(Version comparison data)
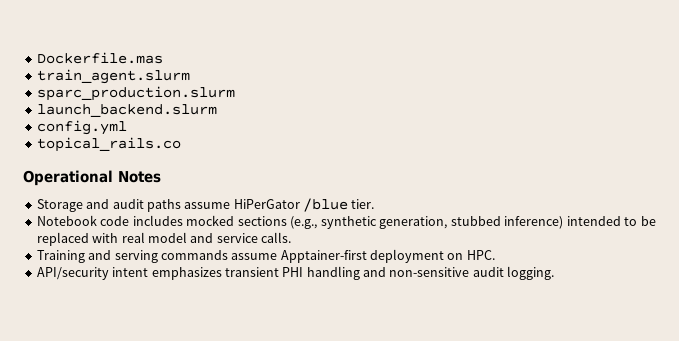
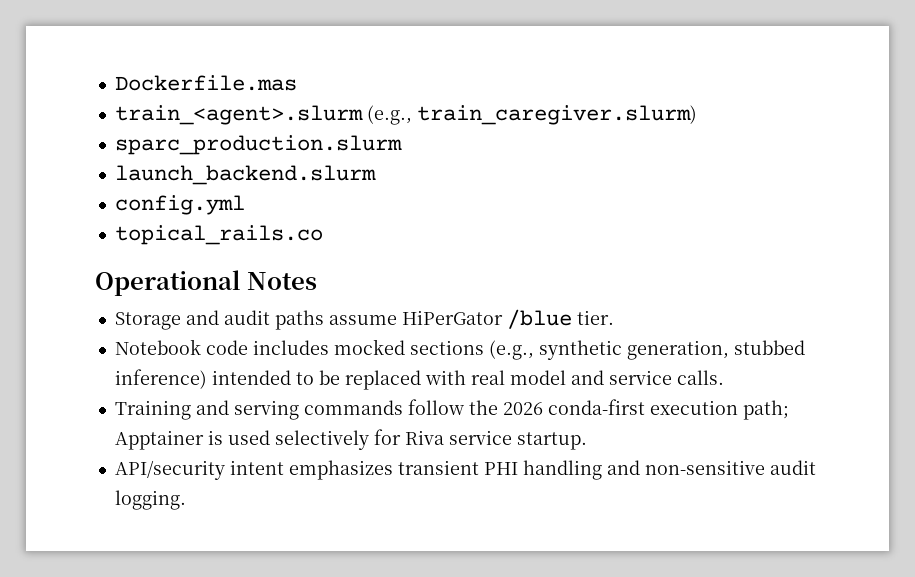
- train_agent.slurm
+ train_<agent>.slurm (e.g., train_caregiver.slurm)
- Training and serving commands assume Apptainer-first deployment on HPC.
+ Training and serving commands follow the 2026 conda-first execution path; Apptainer is used selectively for Riva service startup.

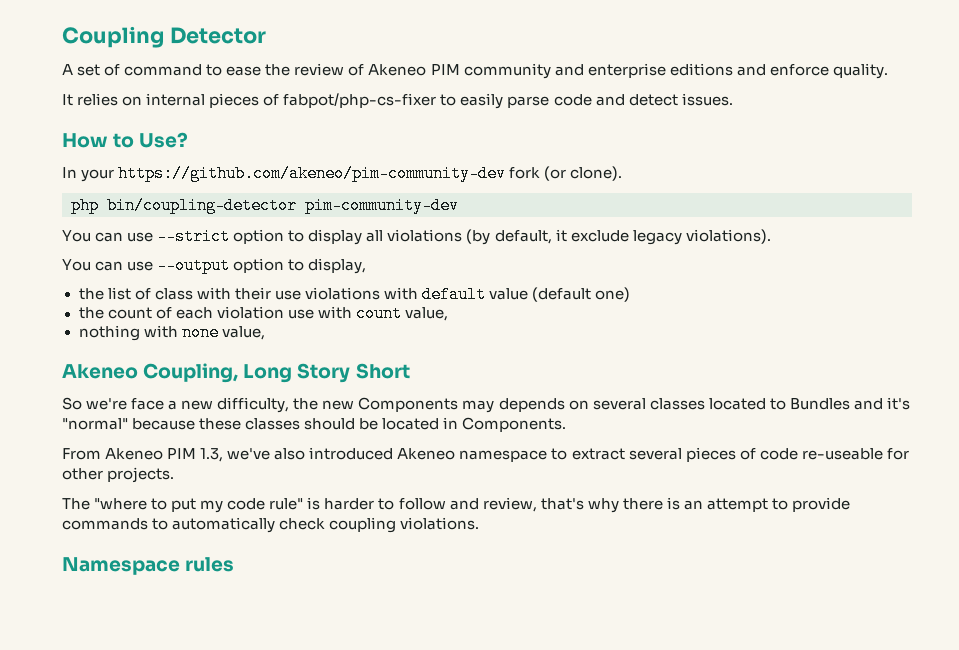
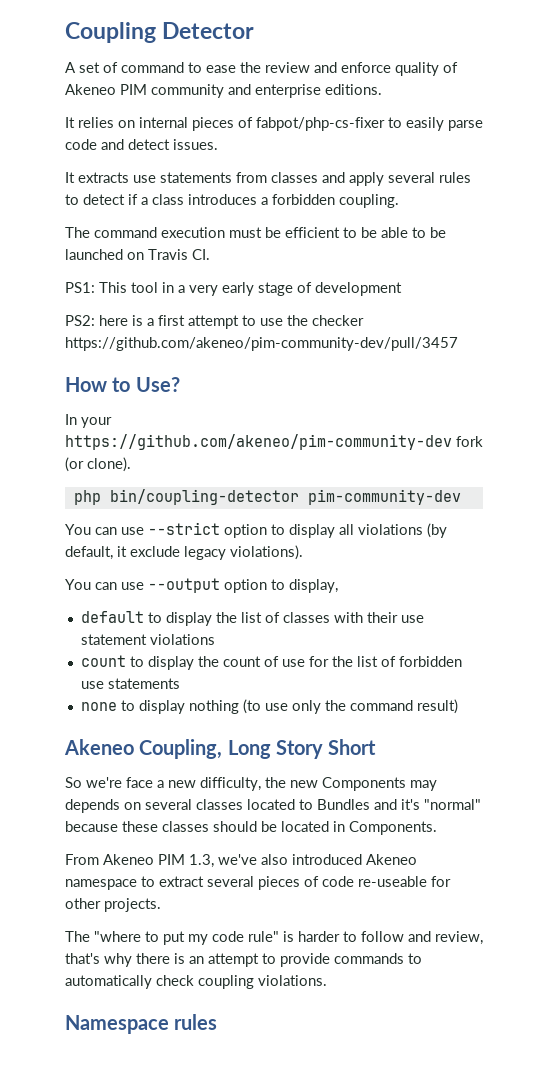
- A set of command to ease the review of Akeneo PIM community and enterprise editions and enforce quality.
+ A set of command to ease the review and enforce quality of Akeneo PIM community and enterprise editions.
+ It extracts use statements from classes and apply several rules to detect if a class introduces a forbidden coupling.
+ The command execution must be efficient to be able to be launched on Travis CI.
+ PS1: This tool in a very early stage of development
+ PS2: here is a first attempt to use the checker https://github.com/akeneo/pim-community-dev/pull/3457
- the list of class with their use violations with default value (default one)
- the count of each violation use with count value,
- nothing with none value,
+ default to display the list of classes with their use statement violations
+ count to display the count of use for the list of forbidden use statements
+ none to display nothing (to use only the command result)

### Problem statement
Each line above that includes "display" counts once; state the total and nothing more.

### Written response
3